(Records drawn from a dataset)
* * * * * * *

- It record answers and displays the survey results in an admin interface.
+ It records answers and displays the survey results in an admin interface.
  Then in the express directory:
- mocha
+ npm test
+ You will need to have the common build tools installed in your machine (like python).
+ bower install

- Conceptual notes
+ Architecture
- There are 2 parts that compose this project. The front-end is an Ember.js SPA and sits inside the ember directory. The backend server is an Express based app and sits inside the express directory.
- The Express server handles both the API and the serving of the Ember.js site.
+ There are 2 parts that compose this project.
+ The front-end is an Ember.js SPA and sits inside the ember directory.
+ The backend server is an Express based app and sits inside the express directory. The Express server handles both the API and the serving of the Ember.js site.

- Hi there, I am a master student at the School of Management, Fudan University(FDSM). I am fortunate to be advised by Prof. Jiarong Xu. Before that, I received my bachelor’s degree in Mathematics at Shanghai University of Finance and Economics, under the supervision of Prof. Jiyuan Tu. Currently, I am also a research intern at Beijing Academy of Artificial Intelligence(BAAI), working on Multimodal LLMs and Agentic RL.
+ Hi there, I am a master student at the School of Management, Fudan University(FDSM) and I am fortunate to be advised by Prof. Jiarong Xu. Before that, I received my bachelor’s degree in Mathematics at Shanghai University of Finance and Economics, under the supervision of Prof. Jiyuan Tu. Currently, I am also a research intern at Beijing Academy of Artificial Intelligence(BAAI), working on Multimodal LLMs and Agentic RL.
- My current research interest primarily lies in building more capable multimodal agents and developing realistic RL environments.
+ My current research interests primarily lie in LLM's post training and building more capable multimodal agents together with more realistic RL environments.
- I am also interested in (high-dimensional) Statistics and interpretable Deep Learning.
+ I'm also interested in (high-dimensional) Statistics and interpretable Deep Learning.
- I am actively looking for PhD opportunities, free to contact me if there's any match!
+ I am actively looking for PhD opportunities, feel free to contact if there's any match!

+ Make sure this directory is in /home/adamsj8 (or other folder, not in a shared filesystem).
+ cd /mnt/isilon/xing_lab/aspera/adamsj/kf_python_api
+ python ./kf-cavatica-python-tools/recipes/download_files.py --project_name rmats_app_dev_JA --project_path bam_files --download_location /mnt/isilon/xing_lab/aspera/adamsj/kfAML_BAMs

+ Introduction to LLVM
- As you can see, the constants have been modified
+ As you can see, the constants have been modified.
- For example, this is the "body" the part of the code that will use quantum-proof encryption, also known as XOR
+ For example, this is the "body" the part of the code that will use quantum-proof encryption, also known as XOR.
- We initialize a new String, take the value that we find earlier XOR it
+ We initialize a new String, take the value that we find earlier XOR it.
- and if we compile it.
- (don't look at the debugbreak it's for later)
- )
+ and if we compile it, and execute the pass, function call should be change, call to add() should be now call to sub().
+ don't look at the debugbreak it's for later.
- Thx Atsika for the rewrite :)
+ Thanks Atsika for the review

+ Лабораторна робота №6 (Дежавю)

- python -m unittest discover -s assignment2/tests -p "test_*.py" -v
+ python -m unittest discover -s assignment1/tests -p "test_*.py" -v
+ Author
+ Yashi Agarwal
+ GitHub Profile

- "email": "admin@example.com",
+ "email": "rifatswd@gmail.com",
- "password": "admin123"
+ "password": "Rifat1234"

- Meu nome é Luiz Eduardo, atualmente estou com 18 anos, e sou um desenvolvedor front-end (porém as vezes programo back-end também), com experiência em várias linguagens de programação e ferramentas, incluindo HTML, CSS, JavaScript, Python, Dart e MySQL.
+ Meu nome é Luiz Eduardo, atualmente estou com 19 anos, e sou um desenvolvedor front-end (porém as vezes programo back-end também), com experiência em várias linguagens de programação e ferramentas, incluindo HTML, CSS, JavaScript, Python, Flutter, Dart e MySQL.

* * * * * * *

▸ Description of the task: Start at the first line of the data above. Stop after the line containing "- Hi there, I", reproducing each line exactly and adding nothing.

▸ Answer to this problem:
- It record answers and displays the survey results in an admin interface.
+ It records answers and displays the survey results in an admin interface.
  Then in the express directory:
- mocha
+ npm test
+ You will need to have the common build tools installed in your machine (like python).
+ bower install

- Conceptual notes
+ Architecture
- There are 2 parts that compose this project. The front-end is an Ember.js SPA and sits inside the ember directory. The backend server is an Express based app and sits inside the express directory.
- The Express server handles both the API and the serving of the Ember.js site.
+ There are 2 parts that compose this project.
+ The front-end is an Ember.js SPA and sits inside the ember directory.
+ The backend server is an Express based app and sits inside the express directory. The Express server handles both the API and the serving of the Ember.js site.

- Hi there, I am a master student at the School of Management, Fudan University(FDSM). I am fortunate to be advised by Prof. Jiarong Xu. Before that, I received my bachelor’s degree in Mathematics at Shanghai University of Finance and Economics, under the supervision of Prof. Jiyuan Tu. Currently, I am also a research intern at Beijing Academy of Artificial Intelligence(BAAI), working on Multimodal LLMs and Agentic RL.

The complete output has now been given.